DAUGHTERS OF THE DUST A film review by Sarah M. Elkins Copyright 1992 Sarah M. Elkins
DAUGHTERS OF THE DUST: Produced in a 10-year labor of love by Julie Dash. Highest recommendation. Please go see it. If you can't catch it on the big screen, I noticed in the credits that American Playhouse helped sponsor it, so it might pop up on public television sometime.
Plot/kick-off: A black family which has been living pretty much in isolation since the Civil War on Ibo Landing, an island off the coast of South Carolina (near Kiawah and Edisto, for those who know the area) gathers in 1902 for a last meal before leaving for the mainland. Conflicts between family members will be recognized by anyone who's felt the pain of wanting to belong to something that's pulling itself apart.
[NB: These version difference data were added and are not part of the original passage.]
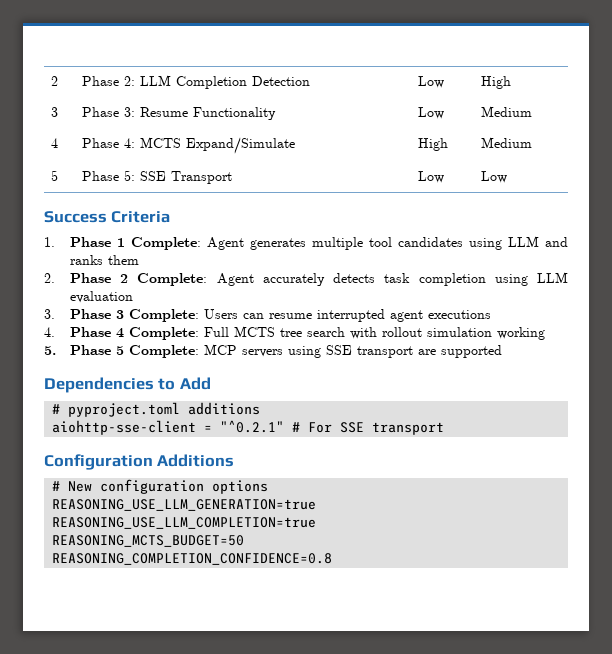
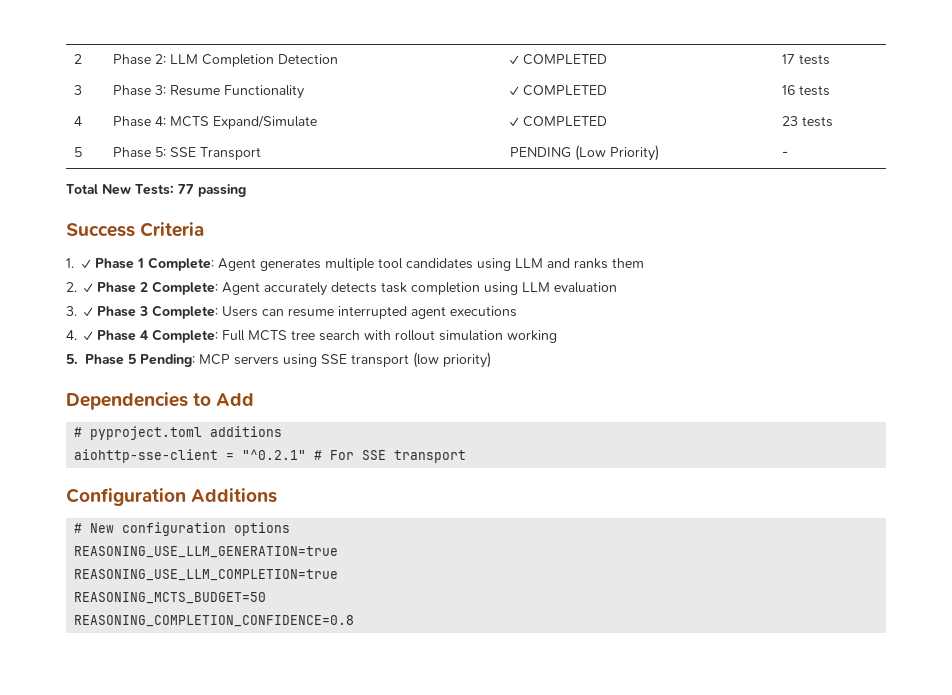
- 2 | Phase 2: LLM Completion Detection | Low | High
+ 2 | Phase 2: LLM Completion Detection | ✓ COMPLETED | 17 tests
- 3 | Phase 3: Resume Functionality | Low | Medium
+ 3 | Phase 3: Resume Functionality | ✓ COMPLETED | 16 tests
- 4 | Phase 4: MCTS Expand/Simulate | High | Medium
+ 4 | Phase 4: MCTS Expand/Simulate | ✓ COMPLETED | 23 tests
- 5 | Phase 5: SSE Transport | Low | Low
+ 5 | Phase 5: SSE Transport | PENDING (Low Priority) | -
+ Total New Tests: 77 passing
- 1. Phase 1 Complete: Agent generates multiple tool candidates using LLM and ranks them
+ 1. ✓ Phase 1 Complete: Agent generates multiple tool candidates using LLM and ranks them
- 2. Phase 2 Complete: Agent accurately detects task completion using LLM evaluation
+ 2. ✓ Phase 2 Complete: Agent accurately detects task completion using LLM evaluation
- 3. Phase 3 Complete: Users can resume interrupted agent executions
+ 3. ✓ Phase 3 Complete: Users can resume interrupted agent executions
- 4. Phase 4 Complete: Full MCTS tree search with rollout simulation working
+ 4. ✓ Phase 4 Complete: Full MCTS tree search with rollout simulation working
- 5. Phase 5 Complete: MCP servers using SSE transport are supported
+ 5. Phase 5 Pending: MCP servers using SSE transport (low priority)

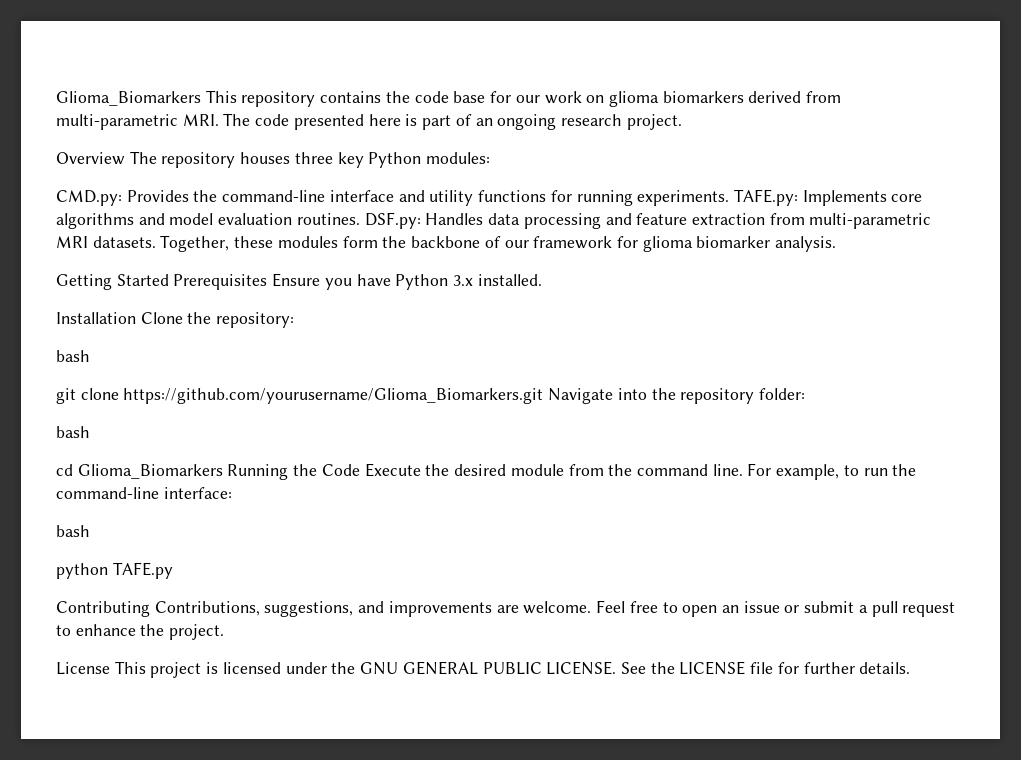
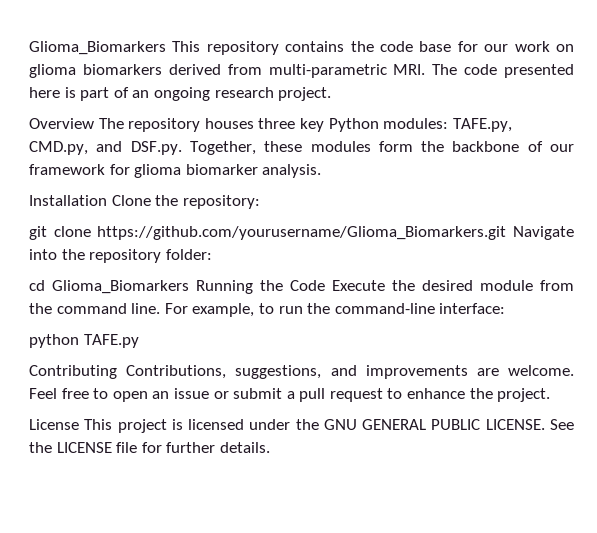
- Overview The repository houses three key Python modules:
- CMD.py: Provides the command-line interface and utility functions for running experiments. TAFE.py: Implements core algorithms and model evaluation routines. DSF.py: Handles data processing and feature extraction from multi-parametric MRI datasets. Together, these modules form the backbone of our framework for glioma biomarker analysis.
+ Overview The repository houses three key Python modules: TAFE.py, CMD.py, and DSF.py. Together, these modules form the backbone of our framework for glioma biomarker analysis.
- Getting Started Prerequisites Ensure you have Python 3.x installed.
  Installation Clone the repository:
- bash
  git clone https://github.com/yourusername/Glioma_Biomarkers.git Navigate into the repository folder:
- bash
  For example, to run the command-line interface:
- bash

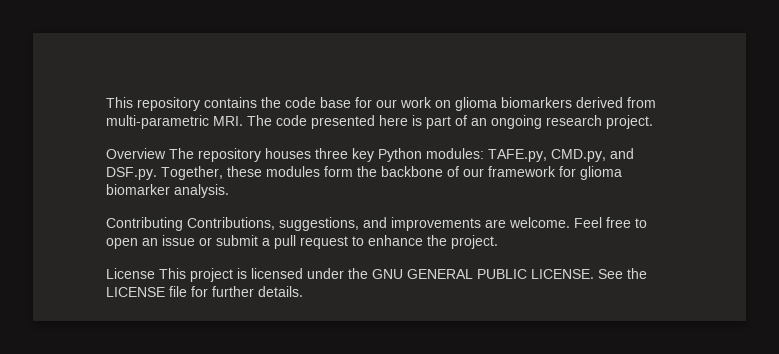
- Glioma_Biomarkers This repository contains the code base for our work on glioma biomarkers derived from multi-parametric MRI. The code presented here is part of an ongoing research project.
+ This repository contains the code base for our work on glioma biomarkers derived from multi-parametric MRI. The code presented here is part of an ongoing research project.
- Installation Clone the repository:
- git clone https://github.com/yourusername/Glioma_Biomarkers.git Navigate into the repository folder:
- cd Glioma_Biomarkers Running the Code Execute the desired module from the command line. For example, to run the command-line interface:
- python TAFE.py

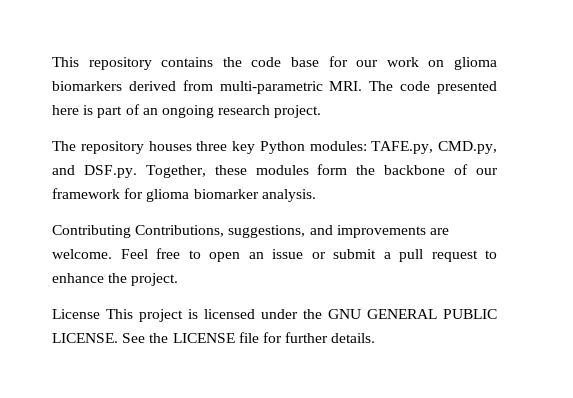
- Overview The repository houses three key Python modules: TAFE.py, CMD.py, and DSF.py. Together, these modules form the backbone of our framework for glioma biomarker analysis.
+ The repository houses three key Python modules: TAFE.py, CMD.py, and DSF.py. Together, these modules form the backbone of our framework for glioma biomarker analysis.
Characters/acting: Nana, the family matriarch, a "salt-water African" (or a first-generation child?) who practices the old religion and wants to stay on the island. Her children, including the very Christian Viola, who wants her to come to keep the family together, and Yellow Mary, the richest of the family, outcast for being raped and becoming a prostitute. Nana's grandchildren, including Iona, who wants to stay with St. Julien Lastchild, the surviving Cherokee of the island swamplands, and Eula, pregnant by either her husband or a white rapist. There are other important characters whose names I didn't catch, including a citified photographer, commissioned to capture on film the family's last hours on the island. I covet his photographs.
Cinematography/FX: Possibly the most uniquely beautiful movie I have ever seen; certainly in my top 5. From the gnarled trees with Spanish moss to the water laying off the beach and shining in the tidal pools, from the girls in their white cotton dresses running and dancing, to the close-ups of conversations between Nana and her grandson-in-law in the graveyard, and between Eula, Yellow Mary and Yellow Mary's friend: the deceptively simple episodes are layered together to make a rich, complex masterpiece.
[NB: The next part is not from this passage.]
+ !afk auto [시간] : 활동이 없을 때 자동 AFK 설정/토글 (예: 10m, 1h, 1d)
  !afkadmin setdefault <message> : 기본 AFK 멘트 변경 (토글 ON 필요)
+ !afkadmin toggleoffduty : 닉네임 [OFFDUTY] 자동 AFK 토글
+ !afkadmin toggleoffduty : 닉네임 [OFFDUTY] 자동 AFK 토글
Score/Sound: Not much sound, other than the voices in conversation and sometimes in song; the background noise is formed by the water lapping on the beach and the ever-present wind
Violence: None, except the grandson-in-law's taking a board and smashing up some of his grandmothers' religious symbols, in rage that neither they nor he were able to protect his wife Eula from rape.
Language: No profanities that I recall, but people who haven't heard Gullah (the patois of English with Yoruba/Ibo intonation and grammar spoken by blacks on islands off the Carolina mainland) before may take a few moments getting adjusted to it before they can really follow what's going on (subtitles in the beginning of the movie help), and there were a few moments of speech which even I couldn't follow near the end, and I heard Gullah off and on growing up and in college.
Skin/situations: a kiss
Analysis: One of the best movies I have seen in years. Maybe the best; it will take me a while to absorb it, not that it can all be taken in at one sitting. Dash is a genius. This is not some mundane feel-good-and-forget-it flick, but there are moments which are -- I can't express it in words without trivializing it -- uplifting, cleansing, empowering. It's like a series of poems, pictures and short stories, interwoven in an outcircling spiral dance, with all parts touching somehow.